HOTELS OF THE FUTURE

The hotels of the future could change beyond recognition in the next few years, said Sarah Baxter in the Daily Telegraph last week - but will travellers miss the human touch?


Best Western has 281 hotels in Great Britain. Within its portfolio is the oldest purpose-built hotel in Europe is which has served Salisbury since 1220. But by 2015, Best Western wants to have the most modern hotels too. The chain is an enthusiastic embracer of technology - it was the first hotel brand to introduce free Wi-Fi. But at its Inspiration Hotel – a series of tech-packed showrooms created for the chain’s annual conference – Wi-Fi seemed very last century. Instead there was Li-Fi, Mi-Fi and coffee machines that remember how you take you drink. The display aimed to demonstrate how the latest technologies can benefit both hoteliers and guests, from check-in to check-out. The biggest buzz, I've read, was around Li-Fi – sending data wirelessly using the light in the room rather than traditional Wi-Fi routers. A sensor, attached to a laptop, communicates with detectors fitted to existing lighting via rapid changes in light intensity, invisible to the naked eye.

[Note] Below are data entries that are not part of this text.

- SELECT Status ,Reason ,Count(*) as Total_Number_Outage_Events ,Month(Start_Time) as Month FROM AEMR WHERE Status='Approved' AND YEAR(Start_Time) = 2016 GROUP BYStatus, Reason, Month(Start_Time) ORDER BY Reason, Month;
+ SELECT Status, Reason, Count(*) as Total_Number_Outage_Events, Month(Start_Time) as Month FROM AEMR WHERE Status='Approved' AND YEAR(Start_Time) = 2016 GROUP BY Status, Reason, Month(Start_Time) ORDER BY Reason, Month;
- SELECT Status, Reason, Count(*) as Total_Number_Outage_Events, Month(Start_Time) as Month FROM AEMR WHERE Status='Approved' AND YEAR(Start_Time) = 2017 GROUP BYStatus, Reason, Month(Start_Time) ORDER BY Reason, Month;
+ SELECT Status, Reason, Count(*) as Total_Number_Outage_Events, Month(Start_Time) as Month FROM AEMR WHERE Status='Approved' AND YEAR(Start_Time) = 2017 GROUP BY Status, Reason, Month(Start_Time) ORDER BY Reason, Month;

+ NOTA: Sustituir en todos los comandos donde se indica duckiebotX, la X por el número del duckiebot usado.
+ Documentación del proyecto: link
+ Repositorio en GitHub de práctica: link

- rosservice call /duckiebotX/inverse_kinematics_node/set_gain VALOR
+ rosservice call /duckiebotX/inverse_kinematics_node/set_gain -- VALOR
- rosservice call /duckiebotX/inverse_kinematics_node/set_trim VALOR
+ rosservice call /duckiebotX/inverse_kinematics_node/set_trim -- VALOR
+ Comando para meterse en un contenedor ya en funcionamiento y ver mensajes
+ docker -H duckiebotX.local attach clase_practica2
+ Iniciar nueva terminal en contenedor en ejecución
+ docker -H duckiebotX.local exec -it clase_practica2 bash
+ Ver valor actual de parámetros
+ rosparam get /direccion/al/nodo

A hotel could fix detectors, offering dense, fast connections throughout. An advantage for the user is security. If someone in the lobby wanted to steal your data, they would need to hover between your device and the light. An advantage for the hotel is that they know where you are. “As the user moves through the hotel, you get very precise location information,” explained Nikolai Serafimovski of pureLiFi. “Things could activate when they need to, only for that user – doors might open automatically, relevant adverts might open etc”. What are your thoughts about being virtually followed around a hotel, harangued by spa ads if you passed within pounding distance of the masseuses? “Look at the tech you’re using. Every telephone company knows where you are right now. If you are not already suspicious of technology, you should be,” reported  Richard Lewis, Best Western’s CEO. “Plus it’s all about choice – opting in, opting out.”

What about the video table – a giant iPad? It is loaded with menus, and you can design your own burger, for example. Tables like these might be installed in hotel restaurants. You would tap to send your order to the kitchen; via Orderella, you’d pay by phone. There is no mention of a mobile then serving your meal – but, through all this finger swiping, might we be losing the human touch? Again, it comes down to choice, said Lewis. “It’s about what you’re looking for. You don’t want to wait in line, don’t have any questions – if there’s tech that does what you need, it speeds up your experience. For others who want the personal touch – by using tech, you’ve just allowed more time for the staff to look after them.”


All these gizmos sound grand: the table that wirelessly charges your phone; check-in kiosks that zap QR codes; interactive video walls; the virtual jukebox, great for anonymously inflicting your musical tastes. But how many are travellers likely to see soon? A hotelier with a threadbare carpet will struggle to justify those Oculus Rift headsets but, as traveller expectations grow, some hotels will decide they need some of this stuff now.“There’s the possible and the cost of the possible,” said Lewis. “But I would love every Best Western right now – and we could do it within a week – to check-in a guest in a foreign language.” SpeechTrans, an advanced translation product that can translate 44 languages with no need for voice recognition training, is ready to roll''.Lewis added.


 Will all hotels be full of this stuff 10 years from now? I guess not – but some will.
Do you need a coffee machine to remember you like two sugars? Maybe. Does all this tech mean we’ll no longer have to stand up to close the curtains? Hopefully. But then, 10 years ago I never imagined I would carry a device in my pocket more powerful than my last computer. The tech will come in baby steps. But it will come. And much of it – once we’ve gotten our heads around it – will be pretty useful.